[Squeakfoundation]Order of business ...

Jimmie Houchin squeakfoundation@lists.squeakfoundation.org
Fri, 15 Nov 2002 17:50:09 -0600


I agree that Squeak OO, GUI, portability and scope are strong points.

While we may not have a quote "best of breed" app in any particular area 
as you say we have many (I hate to put this way) "good enough) apps.

I believe these apps and others (as they come) will grow and improve as 
3.4 matures. I believe as apps are extracted (from the image) or are 
developed (new) in SM independent manner that the apps will continue to 
improve in quality.

Due to the strengths of Squeak the apps you mentioned and other can 
become either best of breed or top tier apps in their area.

I would love to see Celeste become a best of breed email app. In my 
opinion I don't like much in the way of Windows or Mac email clients (or 
Linux for that matter). I would love to use Celeste but its UI doesn't 
currently meet my needs. But it will :).

Because apps in Squeak are in a live environment they can improve 
magnitudes in short order.

As discussed on the squeak-dev Squeak's living environment is also to me 
a killer app aspect. Because of this no app is ever necessarily stagnate.

 From what I've read I'll agree with the PowerPoint sentiments. I've 
never used either (PP or BookMorph) but do hope to use Squeak for 
presentations in the future.

I don't believe a "sales" job is required merely educational and 
informational. "Soft sales" if you will. As people become familiar with 
Squeak's philosophy and functionality many will be intrigued and 
explore. As Squeak's reality aproaches its potential, it will have 
converts. We have lost many along the wayside because of the diference 
between reality and potential. Squeak 3.4 brings them much closer.

I know I've seen many from the Python community come and go. I've stayed 
because I saw the potential which I've seen nowhere else. The potential 
is unequaled.

With Squeak 3.4 and Croquet, those of us who want to use Squeak as our 
"Operating Environment" (our primary environment) will be increasingly 
enabled.

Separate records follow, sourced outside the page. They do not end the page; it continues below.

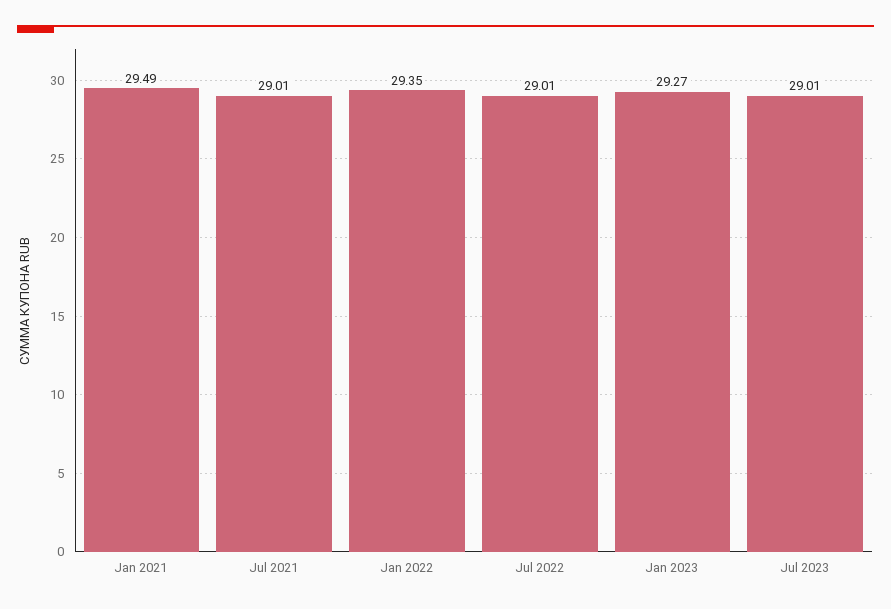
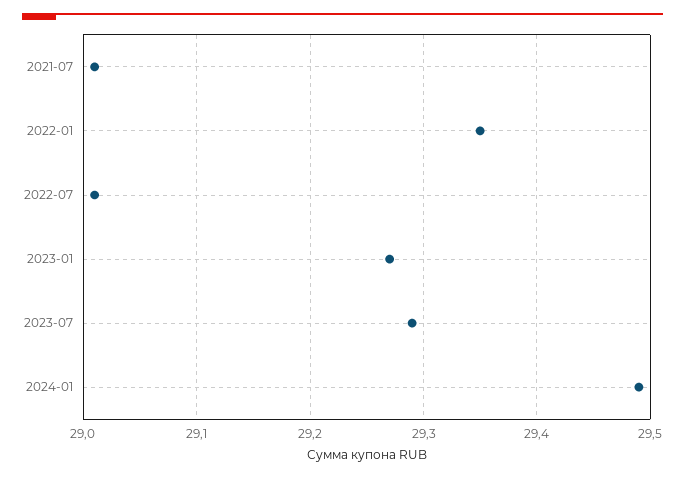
Jan 2021: 29.49 -> none
Jul 2023: 29.01 -> 29.29
2024-01: none -> 29.49

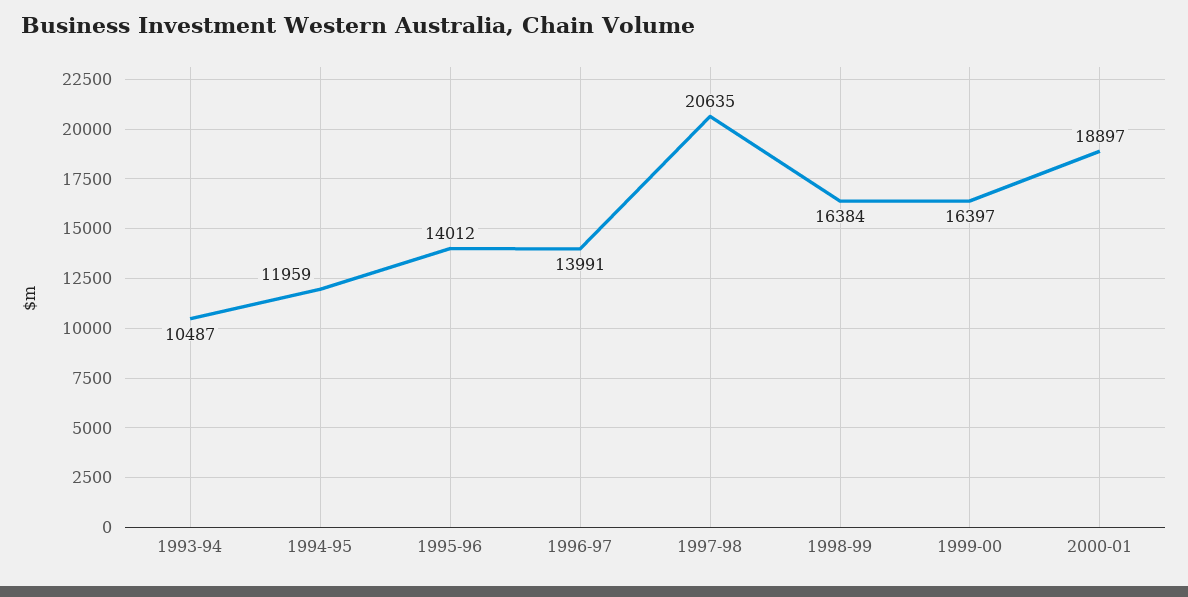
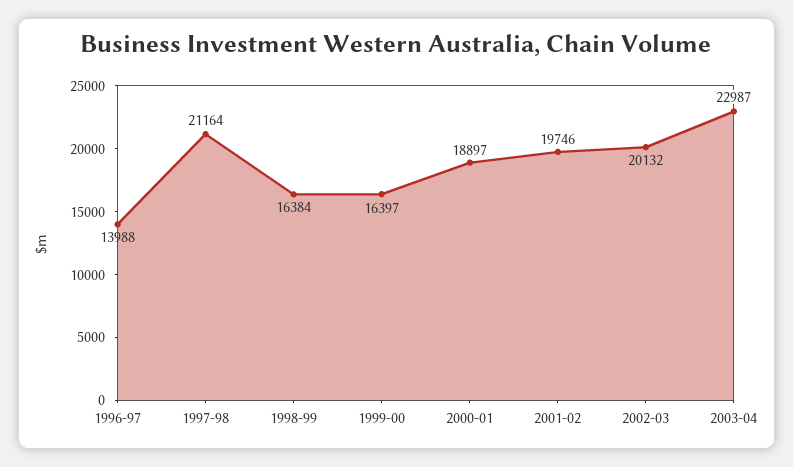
1993-94: 10487 -> none
1994-95: 11959 -> none
1995-96: 14012 -> none
1996-97: 13991 -> 13988
1997-98: 20635 -> 21164
2001-02: none -> 19746
2002-03: none -> 20132
2003-04: none -> 22987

As the virtues increase it will only become easier.

Ohhhhhh!!!! I better stop. I'm beginning to preach to the choir. :)

Jimmie Houchin



Cees de Groot wrote:
>  <danielv@netvision.net.il> said:
> 
>>Sounds like we have some expertise here. So what do we have to offer
>>those general communities? Can we "sell" them Swiki's, or anything else
>>we already have? is anyone in their lists, and knows what they need?
> 
> Let's take it step by step - first some general brand marketing, because
> no-one is going to be interested in Wiki implementation number 42 when they
> have never heard of Squeak. Probably play on the strong points: 
> - Heritage. In the area of OO and GUI's, Squeak is top breed;
> - Portability. The only platform that runs bit-identical on X (how many?)
>   machines, including multimedia;
> - Scope. From schoolkids to experienced software developers. 
> Just tout it as the #1 21st century computing platform - given enough
> follow-up information, people will pick what they need themselves. 
> 
> There really aren't much singular strong points in Squeak - IMHO, it's the
> quantity that counts more than the quality. DVS will be less (for the time
> being) than StORE; Swiki is not the best Wiki; there's better FM synthesis
> stuff around, nicer MP3 players, and certainly better webbrowsers. But the
> fact that you get it all without having to think (much) about portability is
> what counts. 
> 
> I do think that as a 'killer app', we should try to see whether we can come up
> with power-point like functionality. If I'm correct, the largest problem at
> the moment is that the BookMorph doesn't work good enough (b/c, AFAIK - I'm a
> moronic nitwit kind of guy in the Morphic area - it doesn't have the ability
> to pop into full-screen mode you are used to from presentation software). When
> we have something that can do simple presentations well, and we can show (with
> demos) that you're basically unlimited in what you can do (covering the scope
> from PowerPoint to Director, platform-independent), we might have something we
> could sell specifically to the 'general' community.